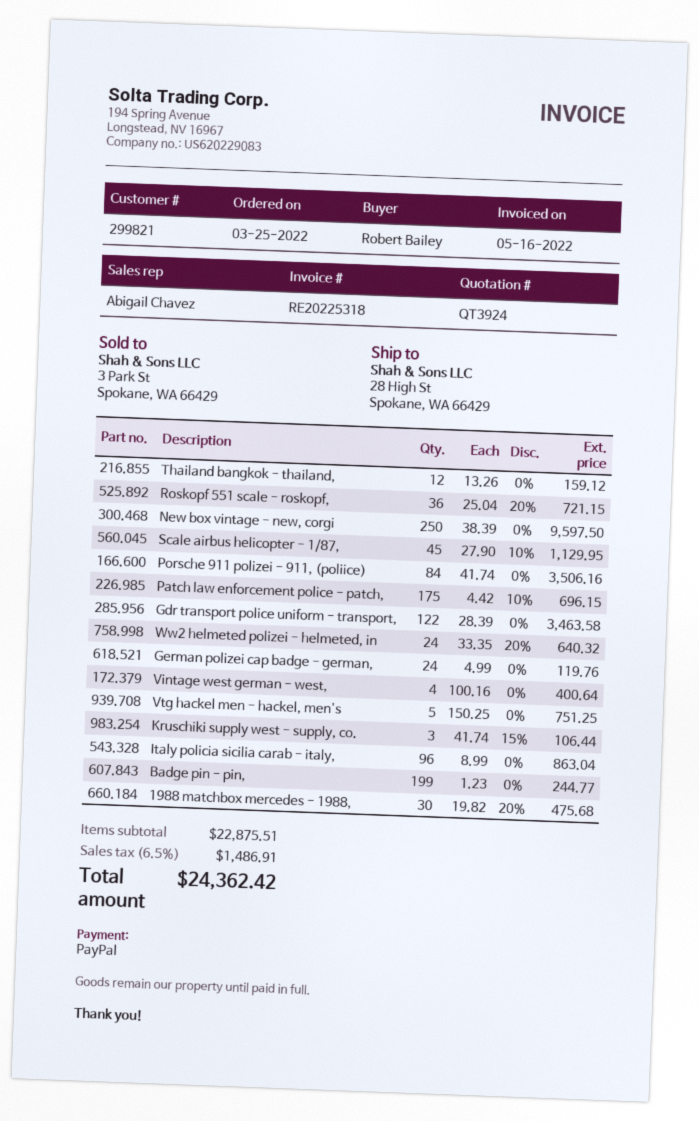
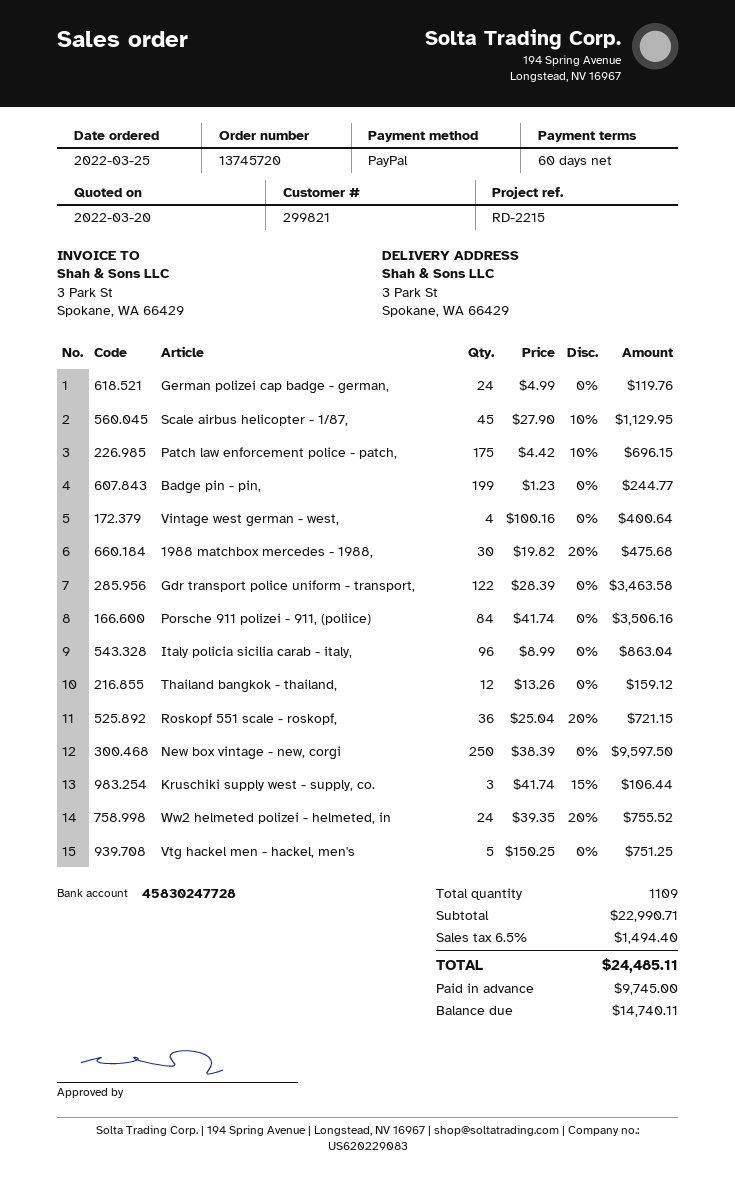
ship to: 28 High St, Spokane, WA 66429 -> 3 Park St, Spokane, WA 66429
Ww2 helmeted polizei - helmeted, in: 24 x 33.35 - 20% = 640.32 -> 24 x 39.35 - 20% = 755.52
subtotal: 22875.51 -> 22990.71
tax: 6.5% = 1486.91 -> 6.5% = 1494.40
total: 24362.42 -> 24485.11

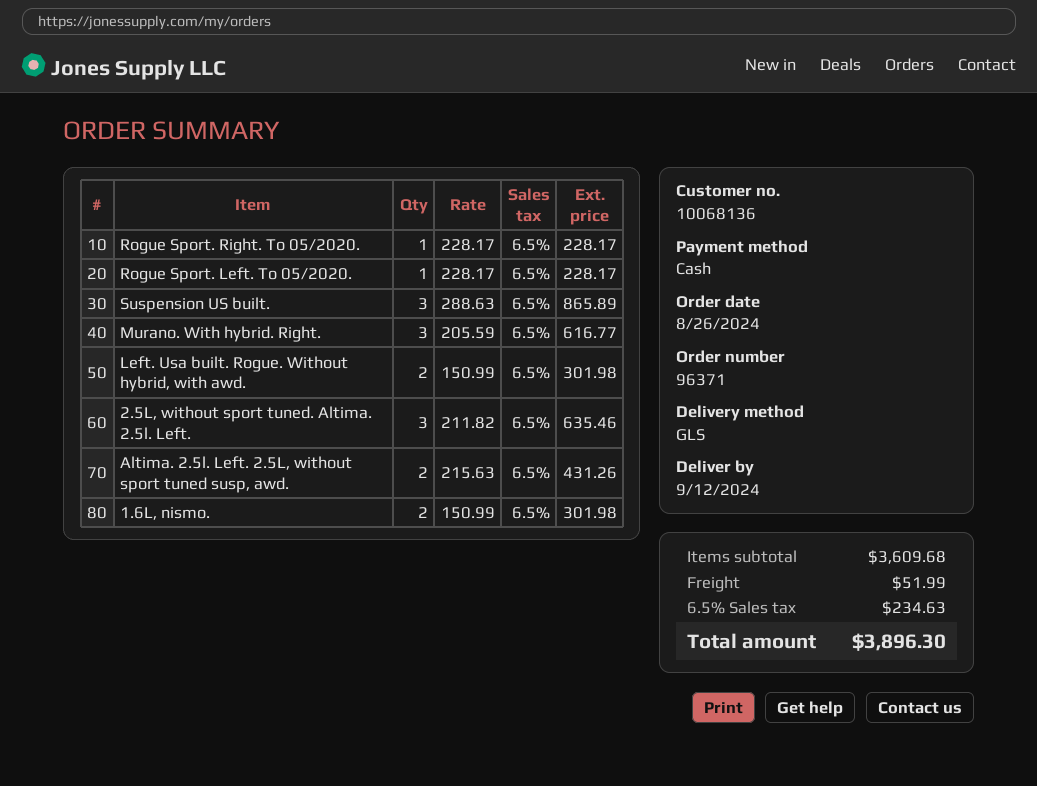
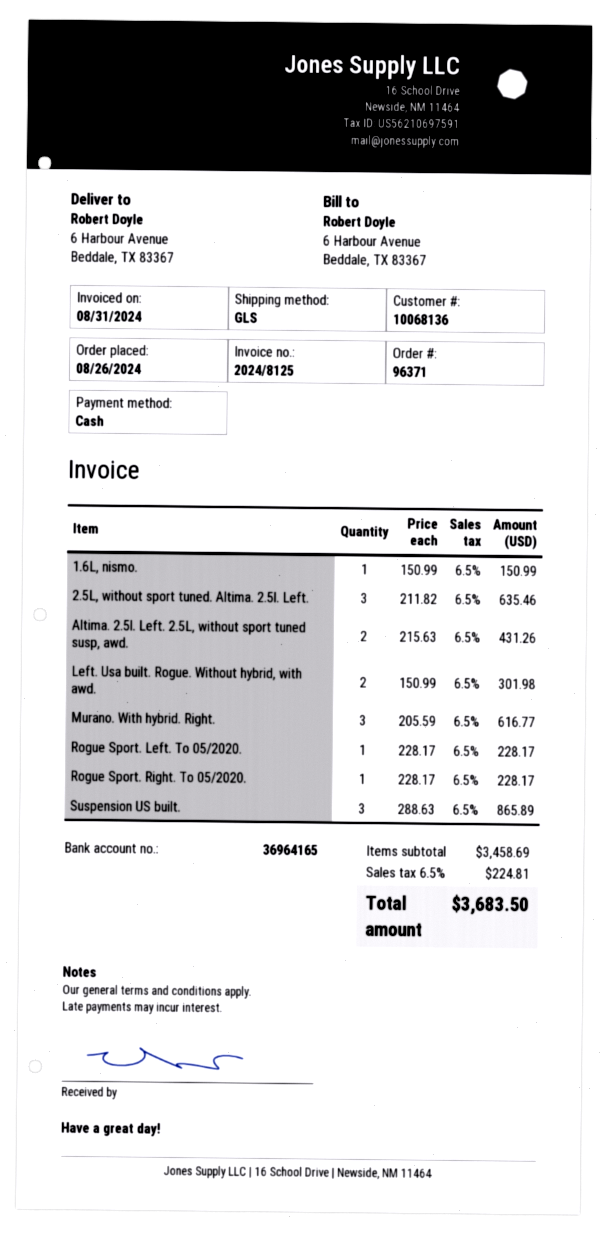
1.6L, nismo.: 2 x 150.99 = 301.98 -> 1 x 150.99 = 150.99
subtotal: 3609.68 -> 3458.69
shipping: 51.99 -> none
tax: 6.5% = 234.63 -> 6.5% = 224.81
total: 3896.30 -> 3683.50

===============

What you are asked to do: Where the word "subtotal" shows up in a line of the records above, count that line; then give the count by itself.

Response box: 2